__Problem__
Write the entries out again in full and unchanged, dropping every image.

§

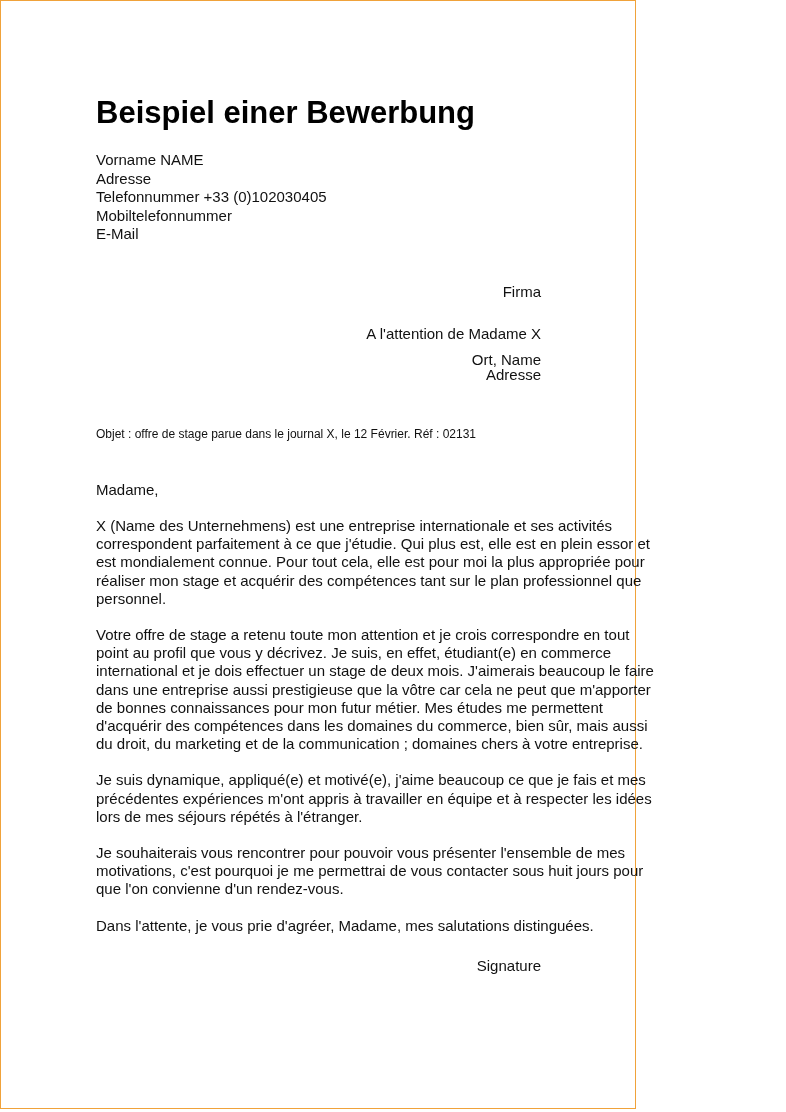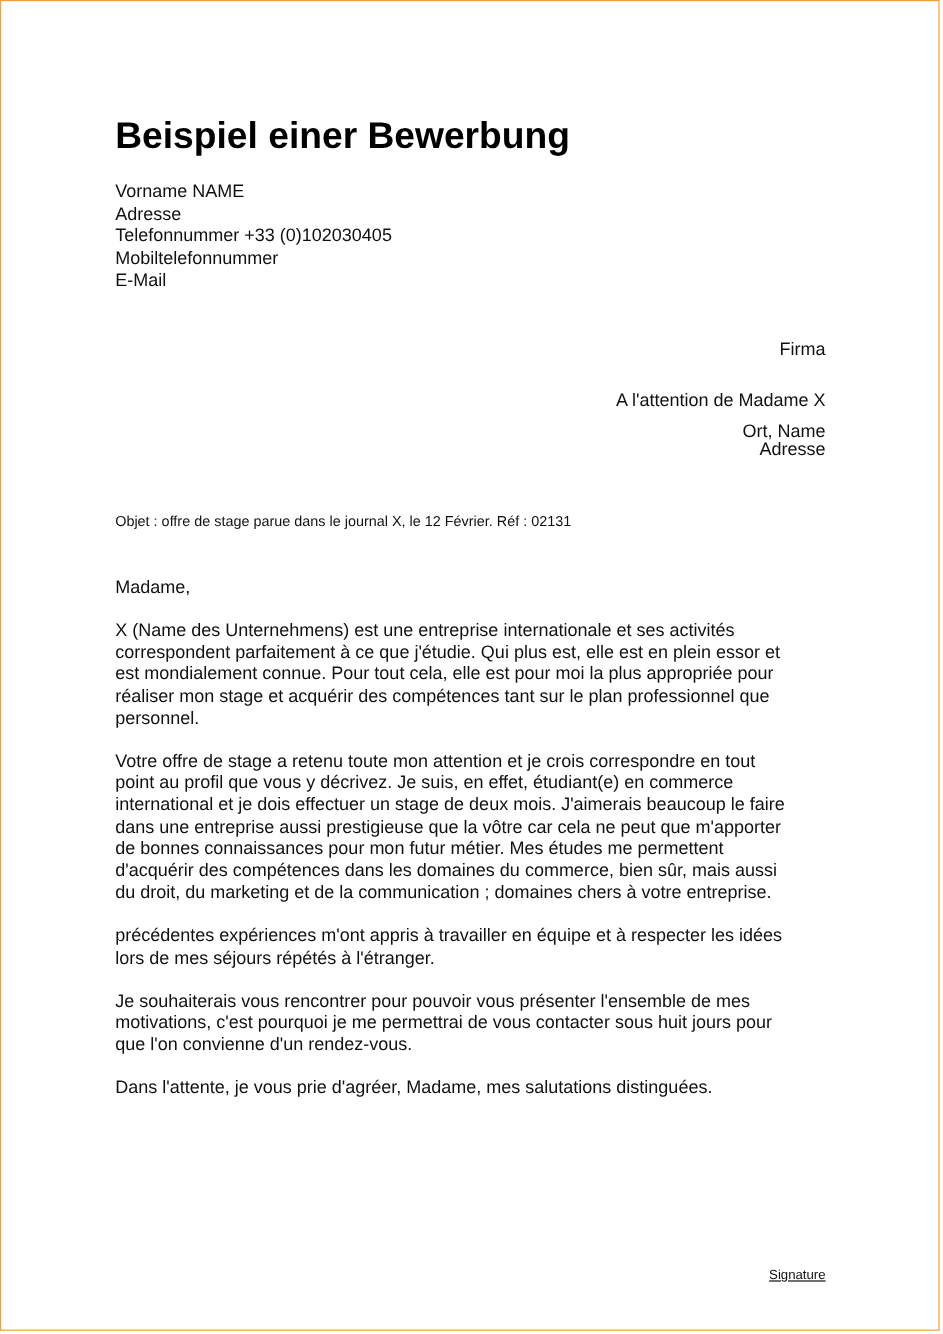--- a/index.html
+++ b/index.html
@@ -19,7 +19,7 @@
       position: absolute;
       left: 0;
       top: 0;
-      width: 783px;
+      width: 636px;
       height: 1109px;
       border: 1.5px solid #f0a23a;
       background: #ffffff;

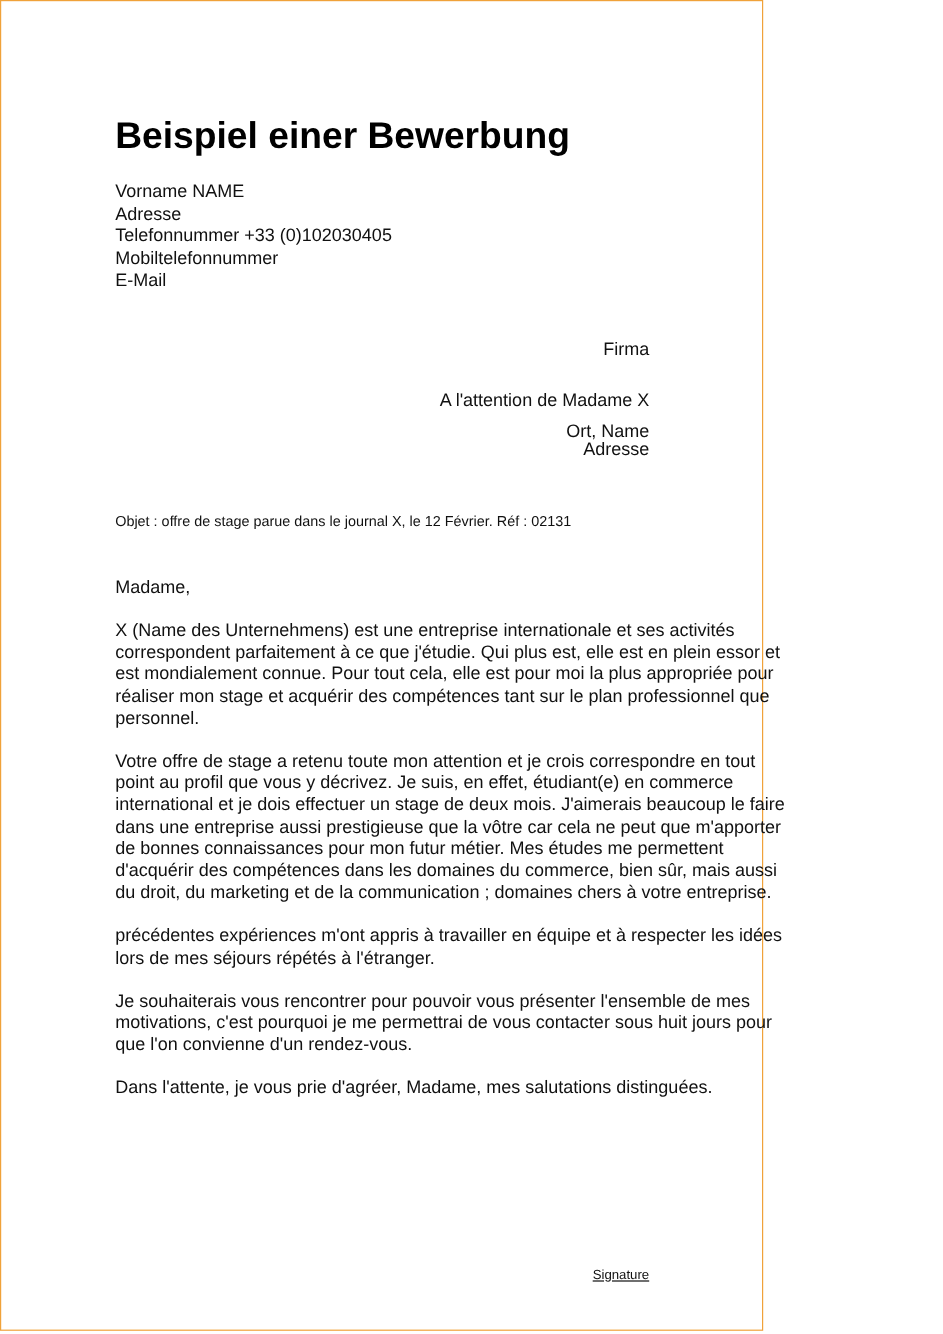--- a/index.html
+++ b/index.html
@@ -148,6 +148,7 @@
       <span class="line">du droit, du marketing et de la communication ; domaines chers à votre entreprise.</span>
     </p>
     <p>
+      <span class="line">Je suis dynamique, appliqué(e) et motivé(e), j'aime beaucoup ce que je fais et mes</span>
       <span class="line">précédentes expériences m'ont appris à travailler en équipe et à respecter les idées</span>
       <span class="line">lors de mes séjours répétés à l'étranger.</span>
     </p>

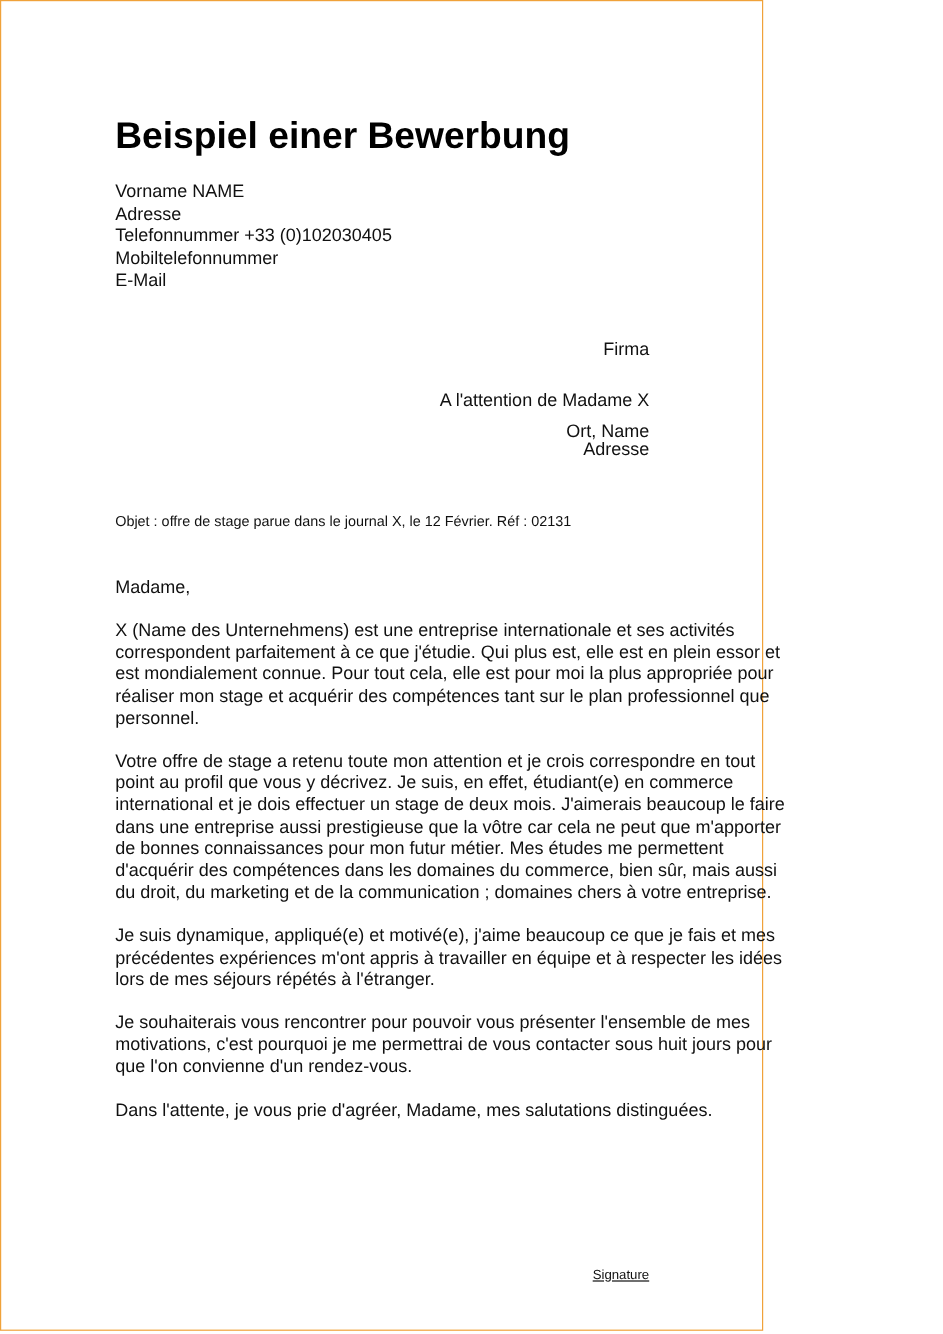--- a/index.html
+++ b/index.html
@@ -96,11 +96,10 @@
     .signature {
       position: absolute;
       right: 94px;
-      top: 1053px;
-      font-size: 11px;
+      top: 956px;
+      font-size: 15px;
       line-height: 18.5px;
       white-space: nowrap;
-      text-decoration: underline;
     }
   </style>
 </head>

§

__Answer box__
--- a/index.html
+++ b/index.html
@@ -19,7 +19,7 @@
       position: absolute;
       left: 0;
       top: 0;
-      width: 783px;
+      width: 636px;
       height: 1109px;
       border: 1.5px solid #f0a23a;
       background: #ffffff;

--- a/index.html
+++ b/index.html
@@ -148,6 +148,7 @@
       <span class="line">du droit, du marketing et de la communication ; domaines chers à votre entreprise.</span>
     </p>
     <p>
+      <span class="line">Je suis dynamique, appliqué(e) et motivé(e), j'aime beaucoup ce que je fais et mes</span>
       <span class="line">précédentes expériences m'ont appris à travailler en équipe et à respecter les idées</span>
       <span class="line">lors de mes séjours répétés à l'étranger.</span>
     </p>

--- a/index.html
+++ b/index.html
@@ -96,11 +96,10 @@
     .signature {
       position: absolute;
       right: 94px;
-      top: 1053px;
-      font-size: 11px;
+      top: 956px;
+      font-size: 15px;
       line-height: 18.5px;
       white-space: nowrap;
-      text-decoration: underline;
     }
   </style>
 </head>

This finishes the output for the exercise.